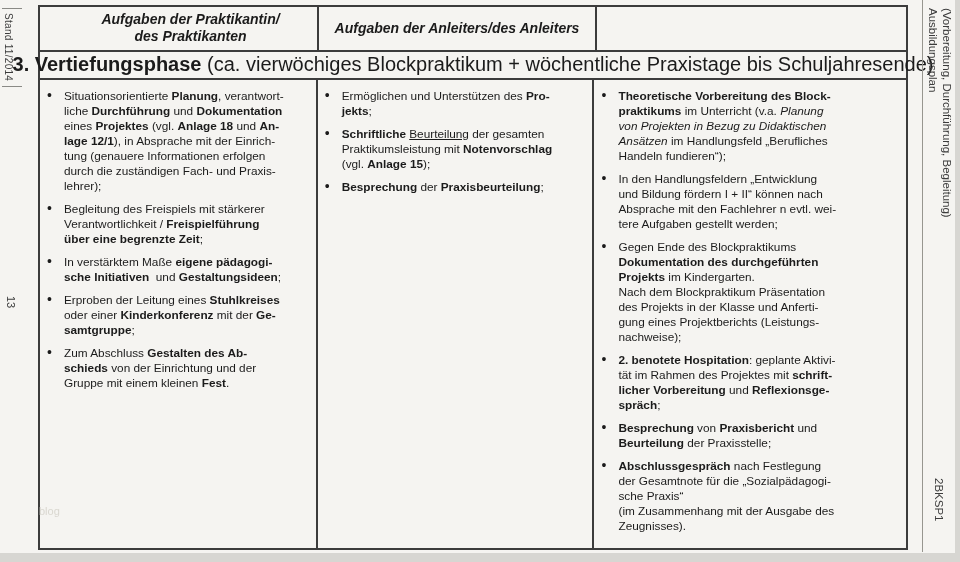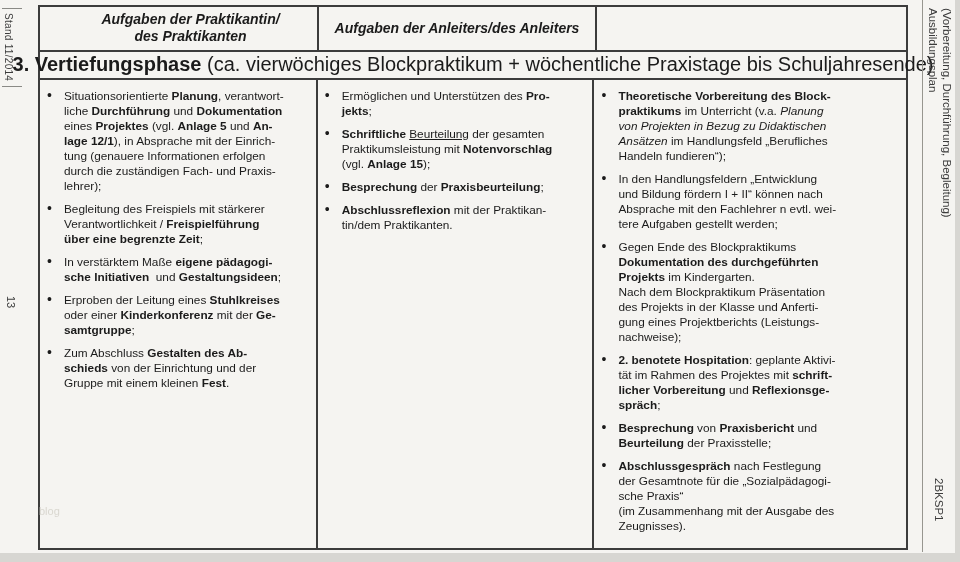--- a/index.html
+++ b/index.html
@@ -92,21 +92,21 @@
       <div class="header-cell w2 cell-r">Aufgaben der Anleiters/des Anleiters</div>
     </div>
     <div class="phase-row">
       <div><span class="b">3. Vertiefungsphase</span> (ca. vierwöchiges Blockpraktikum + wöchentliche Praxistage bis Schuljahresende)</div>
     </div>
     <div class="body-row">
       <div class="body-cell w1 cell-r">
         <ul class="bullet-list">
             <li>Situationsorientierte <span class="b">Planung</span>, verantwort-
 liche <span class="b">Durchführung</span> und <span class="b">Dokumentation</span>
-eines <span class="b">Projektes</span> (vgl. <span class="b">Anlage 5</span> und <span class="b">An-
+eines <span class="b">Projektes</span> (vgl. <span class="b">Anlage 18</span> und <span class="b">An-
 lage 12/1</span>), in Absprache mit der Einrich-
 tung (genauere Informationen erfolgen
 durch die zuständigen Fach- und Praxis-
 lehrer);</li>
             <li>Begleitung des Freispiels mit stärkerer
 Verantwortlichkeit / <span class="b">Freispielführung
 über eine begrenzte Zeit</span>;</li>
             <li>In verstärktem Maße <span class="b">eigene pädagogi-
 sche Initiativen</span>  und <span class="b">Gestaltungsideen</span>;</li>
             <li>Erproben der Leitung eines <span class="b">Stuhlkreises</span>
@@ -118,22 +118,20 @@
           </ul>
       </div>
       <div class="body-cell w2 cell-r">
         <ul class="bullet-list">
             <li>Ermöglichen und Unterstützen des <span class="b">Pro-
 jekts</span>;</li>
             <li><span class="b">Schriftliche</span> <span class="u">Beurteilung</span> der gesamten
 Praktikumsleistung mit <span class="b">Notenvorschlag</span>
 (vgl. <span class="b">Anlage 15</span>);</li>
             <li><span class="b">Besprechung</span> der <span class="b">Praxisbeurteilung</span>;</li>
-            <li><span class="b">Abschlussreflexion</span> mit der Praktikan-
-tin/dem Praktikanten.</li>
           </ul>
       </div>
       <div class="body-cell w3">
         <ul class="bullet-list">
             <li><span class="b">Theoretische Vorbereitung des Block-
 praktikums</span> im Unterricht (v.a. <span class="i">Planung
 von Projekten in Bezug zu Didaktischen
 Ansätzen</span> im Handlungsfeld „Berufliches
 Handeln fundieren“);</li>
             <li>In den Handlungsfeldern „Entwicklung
***
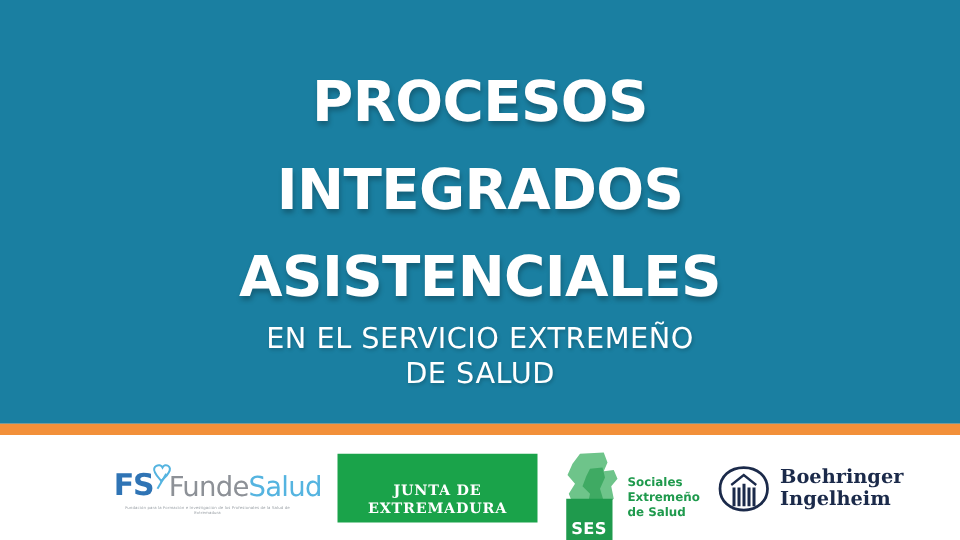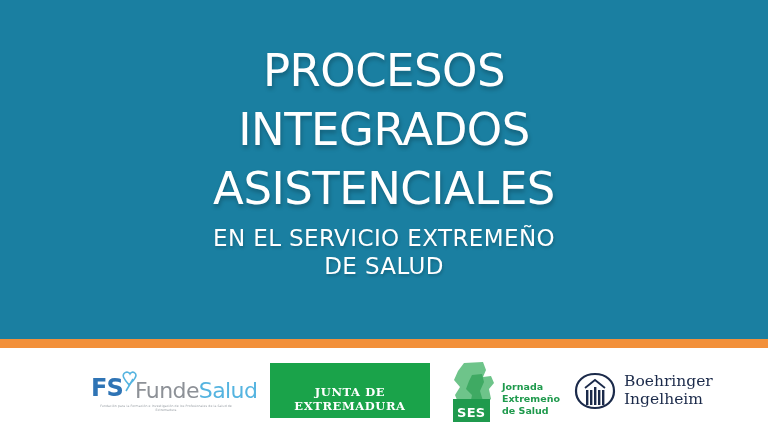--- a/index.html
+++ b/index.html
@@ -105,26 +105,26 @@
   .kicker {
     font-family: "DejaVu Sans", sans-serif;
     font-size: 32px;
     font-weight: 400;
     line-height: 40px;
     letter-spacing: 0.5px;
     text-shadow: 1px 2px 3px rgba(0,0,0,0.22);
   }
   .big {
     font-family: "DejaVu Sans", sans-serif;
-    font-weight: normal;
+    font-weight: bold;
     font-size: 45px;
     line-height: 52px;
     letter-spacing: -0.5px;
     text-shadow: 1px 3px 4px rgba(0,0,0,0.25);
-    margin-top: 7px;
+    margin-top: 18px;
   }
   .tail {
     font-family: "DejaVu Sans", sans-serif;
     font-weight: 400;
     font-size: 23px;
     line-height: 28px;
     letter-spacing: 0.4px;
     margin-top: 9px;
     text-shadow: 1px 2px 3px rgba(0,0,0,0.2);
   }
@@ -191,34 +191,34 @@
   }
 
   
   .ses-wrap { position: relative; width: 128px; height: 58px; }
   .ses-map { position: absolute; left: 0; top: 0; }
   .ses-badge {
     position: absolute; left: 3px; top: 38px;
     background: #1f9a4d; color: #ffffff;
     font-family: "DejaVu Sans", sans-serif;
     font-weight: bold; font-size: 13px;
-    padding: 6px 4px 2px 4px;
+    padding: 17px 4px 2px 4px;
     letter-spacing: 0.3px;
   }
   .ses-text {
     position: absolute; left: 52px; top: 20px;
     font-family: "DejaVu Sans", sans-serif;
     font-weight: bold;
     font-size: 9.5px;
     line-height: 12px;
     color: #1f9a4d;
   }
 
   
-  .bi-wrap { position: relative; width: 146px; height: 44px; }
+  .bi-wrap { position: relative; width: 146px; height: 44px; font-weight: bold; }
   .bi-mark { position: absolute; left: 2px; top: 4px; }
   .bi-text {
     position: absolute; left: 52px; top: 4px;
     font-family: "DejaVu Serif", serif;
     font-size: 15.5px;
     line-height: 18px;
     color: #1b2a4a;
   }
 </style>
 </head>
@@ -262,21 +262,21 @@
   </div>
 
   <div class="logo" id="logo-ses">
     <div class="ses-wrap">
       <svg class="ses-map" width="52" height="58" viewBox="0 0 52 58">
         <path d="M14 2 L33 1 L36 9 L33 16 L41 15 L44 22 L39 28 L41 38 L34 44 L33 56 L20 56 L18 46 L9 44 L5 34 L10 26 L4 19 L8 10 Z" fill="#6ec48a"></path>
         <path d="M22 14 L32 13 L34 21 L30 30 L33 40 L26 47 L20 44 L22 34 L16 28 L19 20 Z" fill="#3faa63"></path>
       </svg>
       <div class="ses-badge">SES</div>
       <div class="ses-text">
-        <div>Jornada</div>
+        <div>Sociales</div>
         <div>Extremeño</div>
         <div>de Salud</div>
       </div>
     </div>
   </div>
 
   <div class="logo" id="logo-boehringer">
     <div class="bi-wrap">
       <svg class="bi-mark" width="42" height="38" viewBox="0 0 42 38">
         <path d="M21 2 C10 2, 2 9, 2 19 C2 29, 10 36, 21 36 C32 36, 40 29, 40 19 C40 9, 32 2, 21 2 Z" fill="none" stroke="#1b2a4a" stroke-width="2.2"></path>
***
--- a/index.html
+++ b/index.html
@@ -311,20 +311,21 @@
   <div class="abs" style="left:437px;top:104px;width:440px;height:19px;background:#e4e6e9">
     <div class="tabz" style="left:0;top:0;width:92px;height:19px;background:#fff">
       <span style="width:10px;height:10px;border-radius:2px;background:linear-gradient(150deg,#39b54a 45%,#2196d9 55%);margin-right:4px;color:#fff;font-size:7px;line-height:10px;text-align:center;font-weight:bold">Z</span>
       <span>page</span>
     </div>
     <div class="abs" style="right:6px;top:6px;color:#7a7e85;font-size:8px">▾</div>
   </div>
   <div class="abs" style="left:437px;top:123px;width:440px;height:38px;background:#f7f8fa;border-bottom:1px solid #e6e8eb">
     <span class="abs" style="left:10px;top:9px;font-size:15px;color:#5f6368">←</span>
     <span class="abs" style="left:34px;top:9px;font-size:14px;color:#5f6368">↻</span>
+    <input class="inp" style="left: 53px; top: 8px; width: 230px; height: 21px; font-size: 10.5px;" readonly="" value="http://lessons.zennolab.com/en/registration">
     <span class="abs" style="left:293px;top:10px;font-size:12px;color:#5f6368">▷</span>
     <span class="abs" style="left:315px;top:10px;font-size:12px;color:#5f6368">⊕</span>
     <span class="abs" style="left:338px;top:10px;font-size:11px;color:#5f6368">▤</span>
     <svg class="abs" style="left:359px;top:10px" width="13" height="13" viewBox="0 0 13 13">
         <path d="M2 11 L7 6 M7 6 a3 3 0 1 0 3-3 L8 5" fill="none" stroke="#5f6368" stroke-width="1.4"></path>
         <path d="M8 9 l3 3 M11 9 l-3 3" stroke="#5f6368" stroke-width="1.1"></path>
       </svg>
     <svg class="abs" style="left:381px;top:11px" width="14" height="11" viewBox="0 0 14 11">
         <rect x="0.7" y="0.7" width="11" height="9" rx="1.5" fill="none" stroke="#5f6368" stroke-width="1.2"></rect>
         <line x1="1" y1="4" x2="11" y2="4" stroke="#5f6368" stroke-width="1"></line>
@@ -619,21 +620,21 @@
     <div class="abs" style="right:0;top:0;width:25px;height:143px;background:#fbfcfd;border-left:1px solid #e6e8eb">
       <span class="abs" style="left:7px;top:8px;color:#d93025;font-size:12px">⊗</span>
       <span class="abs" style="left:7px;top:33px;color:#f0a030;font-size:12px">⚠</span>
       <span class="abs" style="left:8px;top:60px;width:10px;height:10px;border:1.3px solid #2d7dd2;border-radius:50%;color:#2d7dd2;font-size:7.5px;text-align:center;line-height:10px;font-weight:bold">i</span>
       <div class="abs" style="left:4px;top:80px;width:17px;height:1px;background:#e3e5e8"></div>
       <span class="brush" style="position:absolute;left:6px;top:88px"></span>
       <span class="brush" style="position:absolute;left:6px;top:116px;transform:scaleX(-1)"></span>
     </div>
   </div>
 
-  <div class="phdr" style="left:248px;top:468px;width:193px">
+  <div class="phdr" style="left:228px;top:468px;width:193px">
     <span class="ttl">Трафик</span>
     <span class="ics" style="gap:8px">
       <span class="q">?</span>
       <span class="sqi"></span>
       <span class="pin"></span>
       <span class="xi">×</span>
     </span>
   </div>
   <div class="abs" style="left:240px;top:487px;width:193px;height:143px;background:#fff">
***
#### [Required work]
Transcribe, exactly and without additions, the lines of the records above, beginning with the line that contains "5</span> und <span" and ending with the line that contains "lage 12/1</span>), in", both included.

#### [Task response]
-eines <span class="b">Projektes</span> (vgl. <span class="b">Anlage 5</span> und <span class="b">An-
+eines <span class="b">Projektes</span> (vgl. <span class="b">Anlage 18</span> und <span class="b">An-
 lage 12/1</span>), in Absprache mit der Einrich-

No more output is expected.